>>>

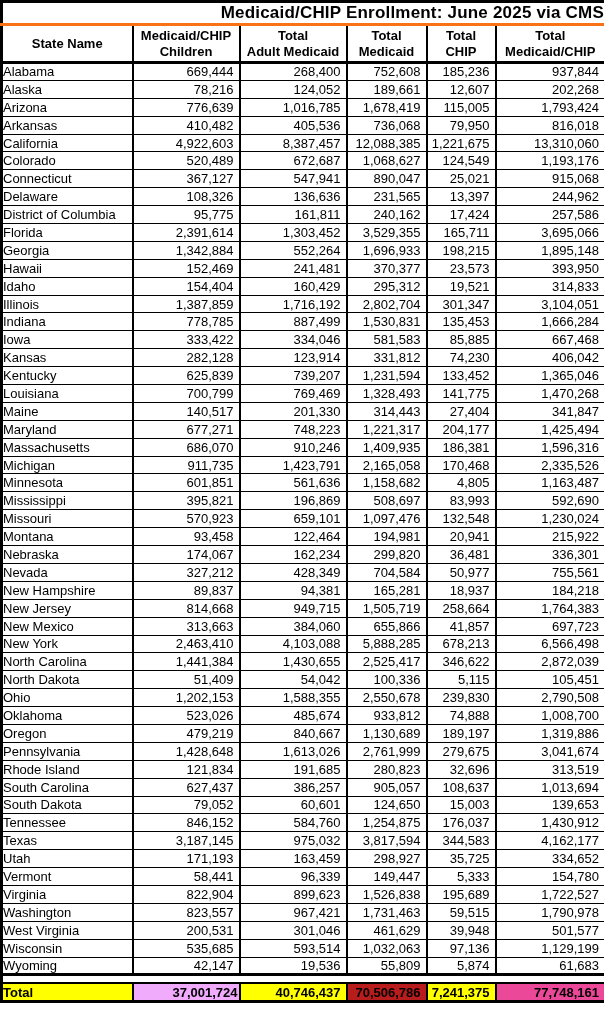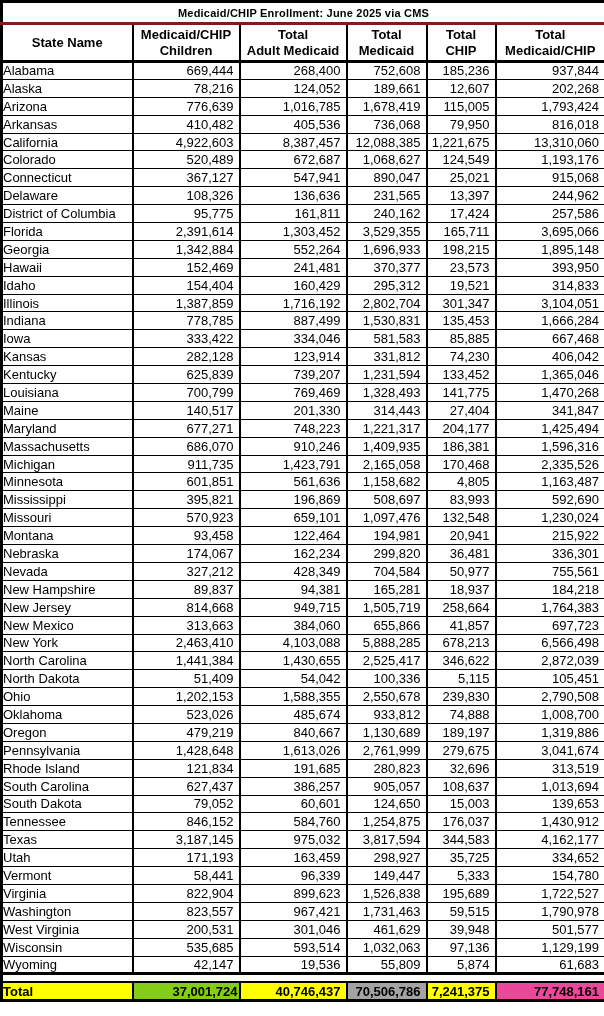--- a/index.html
+++ b/index.html
@@ -27,24 +27,24 @@
     overflow: hidden;
     white-space: nowrap;
     border-left: 2px solid #000;
     border-right: 2px solid #000;
     border-top: 1px solid #000;
     border-bottom: 1px solid #000;
     padding: 0;
   }
   tr.title-row th {
     height: 22px;
-    font-size: 11px;
+    font-size: 17px;
     font-weight: bold;
-    text-align: center;
-    border-bottom: 3px solid #7f1d1d;
+    text-align: right;
+    border-bottom: 3px solid #f97316;
     letter-spacing: 0.2px;
   }
   tr.header-row th {
     height: 38px;
     font-size: 13px;
     font-weight: bold;
     text-align: center;
     vertical-align: middle;
     white-space: pre-line;
     line-height: 16px;
@@ -565,21 +565,21 @@
           <td class="num">5,874</td>
           <td class="num">61,683</td>
         </tr>
       </tbody>
     <tbody>
       <tr class="spacer-row">
         <td colspan="6"></td>
       </tr>
       <tr class="total-row">
         <td class="state" style="background: rgb(255, 255, 0);">Total</td>
-        <td class="num" style="background: #84cc16; padding-left: 39px;">37,001,724</td>
+        <td class="num" style="background: #f0abfc; padding-left: 39px;">37,001,724</td>
         <td class="num" style="background: rgb(255, 255, 0);">40,746,437</td>
-        <td class="num" style="background: #a3a3a3;">70,506,786</td>
+        <td class="num" style="background: #b91c1c;">70,506,786</td>
         <td class="num" style="background: rgb(255, 255, 0); margin-left: 12px;">7,241,375</td>
         <td class="num" style="background: #ec4899;">77,748,161</td>
       </tr>
     </tbody>
   </table>
 </div>
 
 </body></html>

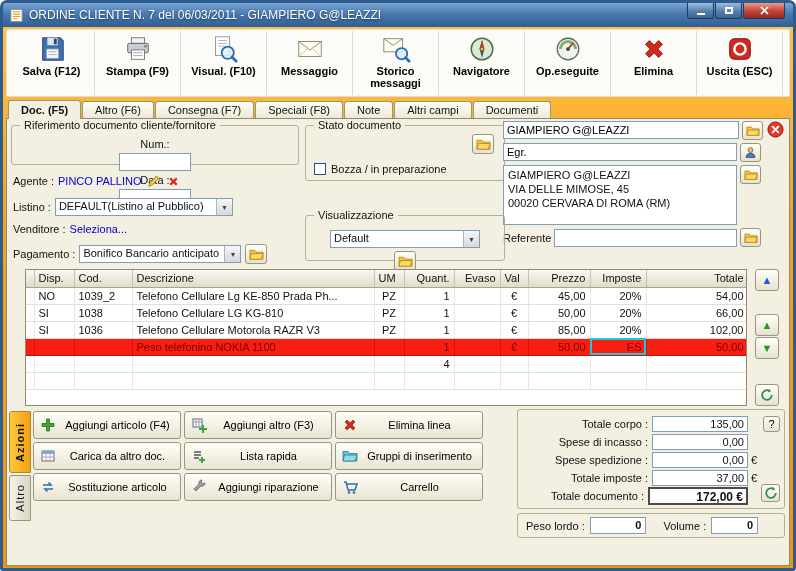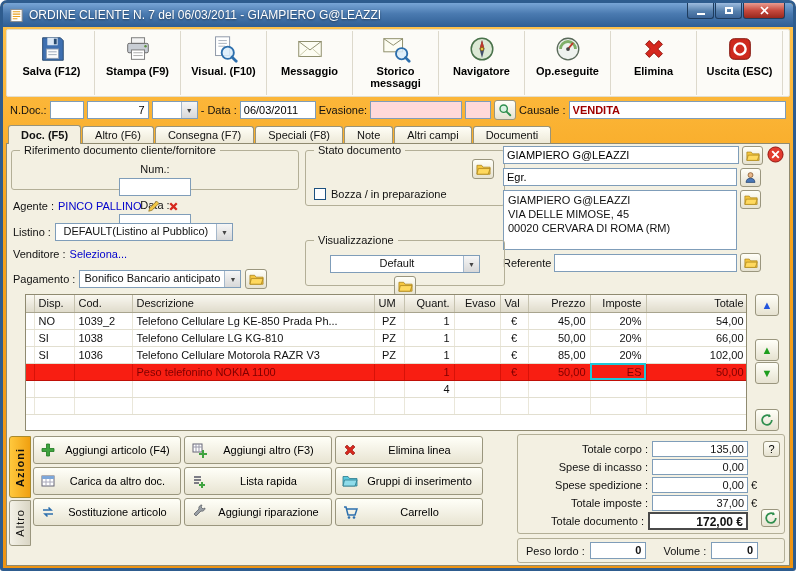--- a/index.html
+++ b/index.html
@@ -45,21 +45,21 @@
 
   
   .panel { flex:1; background:#F3F0E2; border:1px solid #8F8A70; position:relative; overflow:hidden; }
   .group { position:absolute; border:1px solid #B3AF97; border-radius:3px; }
   .gtitle { position:absolute; top:-7px; left:8px; background:#F3F0E2; padding:0 4px; white-space:nowrap; }
   .grow { display:flex; align-items:center; gap:3px; padding:12px 6px 0 6px;flex-direction:column; }
   .frow { position:absolute; display:flex; align-items:center; gap:4px; }
   .flbl { white-space:nowrap; }
   .bluev { color:#0000CC; white-space:nowrap; }
   .flat { background:transparent; border:none; display:inline-flex; align-items:center; padding:0 1px; }
-  .fsel { height:18px; border:1px solid #7F9DB9; background:#FFF; display:inline-flex;text-align:center; }
+  .fsel { height:18px; border:1px solid #7F9DB9; background:#FFF; display:inline-flex; }
   .chkrow { position:absolute; left:8px; bottom:5px; display:flex; align-items:center; gap:5px; cursor:pointer; }
   .chk { width:12px; height:12px; border:1px solid #1C5180; background:#FFF; display:inline-block; }
 
   
   #customer { position:absolute; left:496px; top:2px; right:4px; display:flex; flex-direction:column; gap:3px; }
   .crow { display:flex; align-items:flex-start; gap:3px; }
   .addr { flex:1; height:60px; border:1px solid #7F9DB9; background:#FFF; padding:2px 4px; line-height:14px; overflow:hidden; }
   .sq.s20 { width:21px; height:19px; }
   .spacer21 { width:21px; flex:0 0 auto; }
 
@@ -222,42 +222,20 @@
         <span class="ticon">
             <svg viewBox="0 0 32 32" width="30" height="30">
               <rect x="5" y="5" width="22" height="22" rx="5" fill="#CE2A1E" stroke="#7E0F07"></rect>
               <circle cx="16" cy="16" r="6" fill="none" stroke="#FFF" stroke-width="2.6"></circle>
             </svg>
           </span>
         <span class="tlbl">Uscita (ESC)</span>
       </button>
     </div>
 
-    <div class="docbar">
-      <span class="dlbl">N.Doc.:</span>
-      <input class="fld w34" style="">
-      <input class="fld w62" style="text-align: right;" value="7">
-      <span class="combo">
-          <span class="ctxt"></span>
-          <span class="carr">▼</span>
-        </span>
-      <span class="dlbl">- Data :</span>
-      <input class="fld w76" value="06/03/2011" style="">
-      <span class="dlbl">Evasione:</span>
-      <input class="fld pink w92" style="">
-      <input class="fld pink w26" style="">
-      <button class="sq">
-          <svg viewBox="0 0 16 16" width="14" height="14">
-            <circle cx="6.5" cy="6.5" r="4.2" fill="#D9F2E2" stroke="#2F8F4E" stroke-width="1.6"></circle>
-            <path d="M9.8 9.8L14 14" stroke="#2F8F4E" stroke-width="2.2" stroke-linecap="round"></path>
-          </svg>
-        </button>
-      <span class="dlbl">Causale :</span>
-      <input class="fld causale" value="VENDITA" style="">
-    </div>
 
     <div class="tabstrip">
       <span class="tab active">Doc. (F5)</span>
       <span class="tab">Altro (F6)</span>
       <span class="tab">Consegna (F7)</span>
       <span class="tab">Speciali (F8)</span>
       <span class="tab">Note</span>
       <span class="tab">Altri campi</span>
       <span class="tab">Documenti</span>
     </div>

<<<

**YOUR TASK**
From the material above, copy everything exactly but the pictures.

**ANSWER SECTION**
--- a/index.html
+++ b/index.html
@@ -27,24 +27,24 @@
     overflow: hidden;
     white-space: nowrap;
     border-left: 2px solid #000;
     border-right: 2px solid #000;
     border-top: 1px solid #000;
     border-bottom: 1px solid #000;
     padding: 0;
   }
   tr.title-row th {
     height: 22px;
-    font-size: 11px;
+    font-size: 17px;
     font-weight: bold;
-    text-align: center;
-    border-bottom: 3px solid #7f1d1d;
+    text-align: right;
+    border-bottom: 3px solid #f97316;
     letter-spacing: 0.2px;
   }
   tr.header-row th {
     height: 38px;
     font-size: 13px;
     font-weight: bold;
     text-align: center;
     vertical-align: middle;
     white-space: pre-line;
     line-height: 16px;
@@ -565,21 +565,21 @@
           <td class="num">5,874</td>
           <td class="num">61,683</td>
         </tr>
       </tbody>
     <tbody>
       <tr class="spacer-row">
         <td colspan="6"></td>
       </tr>
       <tr class="total-row">
         <td class="state" style="background: rgb(255, 255, 0);">Total</td>
-        <td class="num" style="background: #84cc16; padding-left: 39px;">37,001,724</td>
+        <td class="num" style="background: #f0abfc; padding-left: 39px;">37,001,724</td>
         <td class="num" style="background: rgb(255, 255, 0);">40,746,437</td>
-        <td class="num" style="background: #a3a3a3;">70,506,786</td>
+        <td class="num" style="background: #b91c1c;">70,506,786</td>
         <td class="num" style="background: rgb(255, 255, 0); margin-left: 12px;">7,241,375</td>
         <td class="num" style="background: #ec4899;">77,748,161</td>
       </tr>
     </tbody>
   </table>
 </div>
 
 </body></html>

--- a/index.html
+++ b/index.html
@@ -45,21 +45,21 @@
 
   
   .panel { flex:1; background:#F3F0E2; border:1px solid #8F8A70; position:relative; overflow:hidden; }
   .group { position:absolute; border:1px solid #B3AF97; border-radius:3px; }
   .gtitle { position:absolute; top:-7px; left:8px; background:#F3F0E2; padding:0 4px; white-space:nowrap; }
   .grow { display:flex; align-items:center; gap:3px; padding:12px 6px 0 6px;flex-direction:column; }
   .frow { position:absolute; display:flex; align-items:center; gap:4px; }
   .flbl { white-space:nowrap; }
   .bluev { color:#0000CC; white-space:nowrap; }
   .flat { background:transparent; border:none; display:inline-flex; align-items:center; padding:0 1px; }
-  .fsel { height:18px; border:1px solid #7F9DB9; background:#FFF; display:inline-flex;text-align:center; }
+  .fsel { height:18px; border:1px solid #7F9DB9; background:#FFF; display:inline-flex; }
   .chkrow { position:absolute; left:8px; bottom:5px; display:flex; align-items:center; gap:5px; cursor:pointer; }
   .chk { width:12px; height:12px; border:1px solid #1C5180; background:#FFF; display:inline-block; }
 
   
   #customer { position:absolute; left:496px; top:2px; right:4px; display:flex; flex-direction:column; gap:3px; }
   .crow { display:flex; align-items:flex-start; gap:3px; }
   .addr { flex:1; height:60px; border:1px solid #7F9DB9; background:#FFF; padding:2px 4px; line-height:14px; overflow:hidden; }
   .sq.s20 { width:21px; height:19px; }
   .spacer21 { width:21px; flex:0 0 auto; }
 
@@ -222,42 +222,20 @@
         <span class="ticon">
             <svg viewBox="0 0 32 32" width="30" height="30">
               <rect x="5" y="5" width="22" height="22" rx="5" fill="#CE2A1E" stroke="#7E0F07"></rect>
               <circle cx="16" cy="16" r="6" fill="none" stroke="#FFF" stroke-width="2.6"></circle>
             </svg>
           </span>
         <span class="tlbl">Uscita (ESC)</span>
       </button>
     </div>
 
-    <div class="docbar">
-      <span class="dlbl">N.Doc.:</span>
-      <input class="fld w34" style="">
-      <input class="fld w62" style="text-align: right;" value="7">
-      <span class="combo">
-          <span class="ctxt"></span>
-          <span class="carr">▼</span>
-        </span>
-      <span class="dlbl">- Data :</span>
-      <input class="fld w76" value="06/03/2011" style="">
-      <span class="dlbl">Evasione:</span>
-      <input class="fld pink w92" style="">
-      <input class="fld pink w26" style="">
-      <button class="sq">
-          <svg viewBox="0 0 16 16" width="14" height="14">
-            <circle cx="6.5" cy="6.5" r="4.2" fill="#D9F2E2" stroke="#2F8F4E" stroke-width="1.6"></circle>
-            <path d="M9.8 9.8L14 14" stroke="#2F8F4E" stroke-width="2.2" stroke-linecap="round"></path>
-          </svg>
-        </button>
-      <span class="dlbl">Causale :</span>
-      <input class="fld causale" value="VENDITA" style="">
-    </div>
 
     <div class="tabstrip">
       <span class="tab active">Doc. (F5)</span>
       <span class="tab">Altro (F6)</span>
       <span class="tab">Consegna (F7)</span>
       <span class="tab">Speciali (F8)</span>
       <span class="tab">Note</span>
       <span class="tab">Altri campi</span>
       <span class="tab">Documenti</span>
     </div>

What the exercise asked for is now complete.